Wiring mattered. But I wasn’t going to point that out on the sidewalk at seven in the morning.

“Have you eaten?” I asked.

The question surprised her. I could tell by the way her eyebrows lifted and her mouth opened and nothing came out for a second.

“I had coffee,” she said.

“That’s not eating.”

“It’s close enough when your kitchen is a crime scene.” She caught herself and glanced at the building. “Is it a crime scene? I don’t actually know how this works.”

“It’s not a crime scene. It’s a fire scene. Dec determines cause and origin, files his report, and then the space is released back to you and your landlord.”

“Okay.” She exhaled. “Okay, that’s good.”

We stood there for a moment, the morning quiet around us. Main Street wasn’t awake yet—most of the shops wouldn’t unlock their doors until nine. It was just the two of us and the faint sound of Dec moving around inside and the smell of charred wood that hung in the cold air.

“There’s a diner up the block,” I said. “Bev Holloway’s place. She’ll have something hot.”

Brenna looked toward The Pines Diner, then back at me.

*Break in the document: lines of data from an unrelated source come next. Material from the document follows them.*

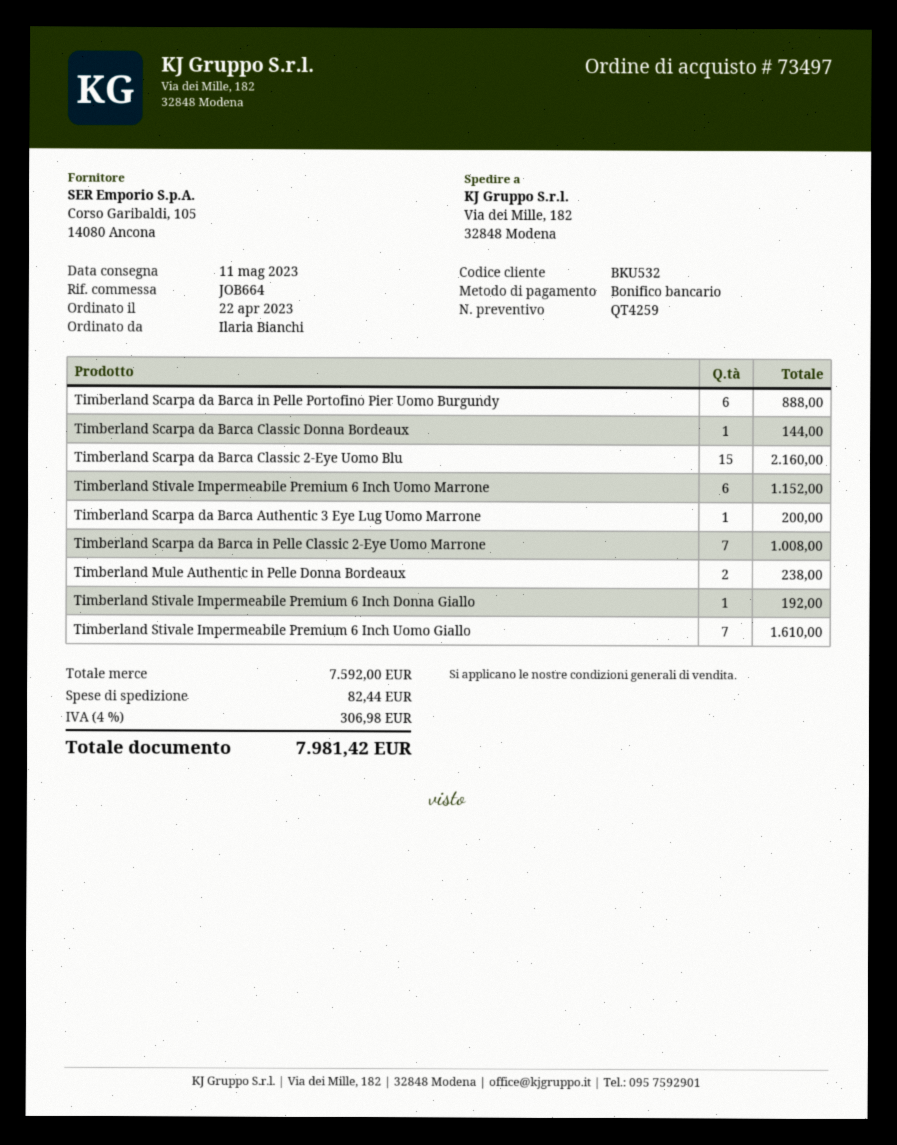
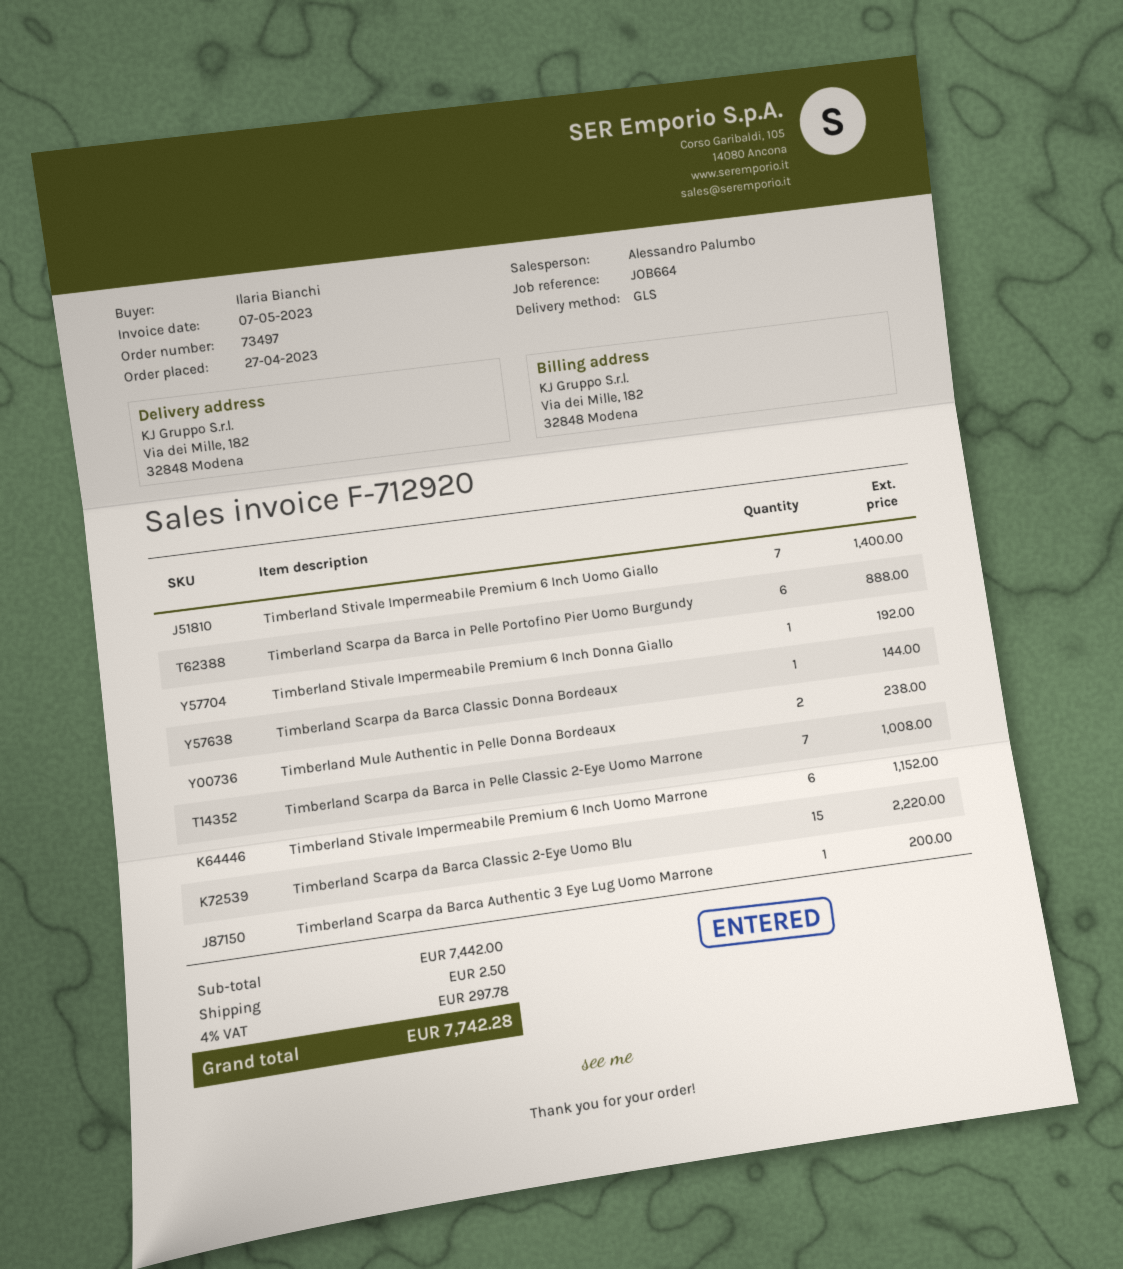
order date: 2023-04-22 -> 2023-04-27
Timberland Scarpa da Barca Classic 2-Eye Uomo Blu: 15 for 2160.00 -> 15 for 2220.00
Timberland Stivale Impermeabile Premium 6 Inch Uomo Giallo: 7 for 1610.00 -> 7 for 1400.00
subtotal: 7592.00 -> 7442.00
shipping: 82.44 -> 2.50
tax: 4% = 306.98 -> 4% = 297.78
total: 7981.42 -> 7742.28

I could see her working through it—whether this was charity, whether I felt sorry for her, whether she wanted to sit across from a stranger and eat eggs while her bakery sat gutted across the street.

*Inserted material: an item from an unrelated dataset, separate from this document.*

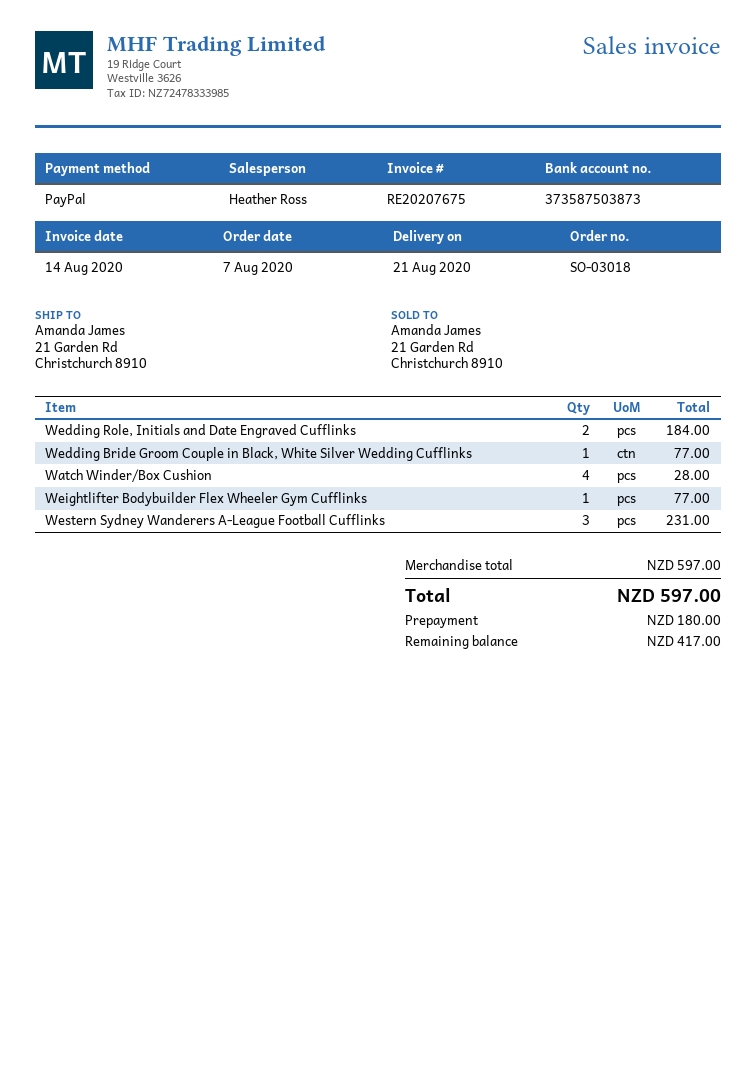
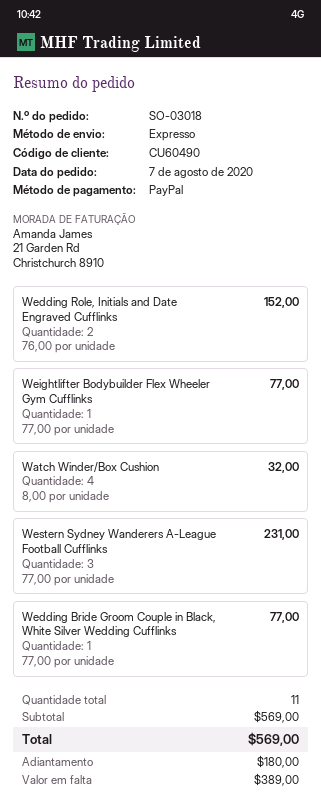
Wedding Role, Initials and Date Engraved Cufflinks: 2 for 184.00 -> 2 for 152.00
Watch Winder/Box Cushion: 4 for 28.00 -> 4 for 32.00
subtotal: 597.00 -> 569.00
total: 597.00 -> 569.00
balance: 417.00 -> 389.00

“You don’t have to babysit me,” she said. “I’m sure you have actual work to do.”

“I’m off shift.”

“Then you should go home and sleep.”

“I’m not tired.”

That wasn’t true. I’d been up for almost twenty-six hours.

But “tired” wasn’t the problem. The problem was that I was standing three feet from this woman and every instinct I had was telling me not to walk away from her.

Not yet. Not until I knew she’d eaten something and had a plan and wasn’t going to stand on this sidewalk alone staring at a boarded-up door until someone made her stop.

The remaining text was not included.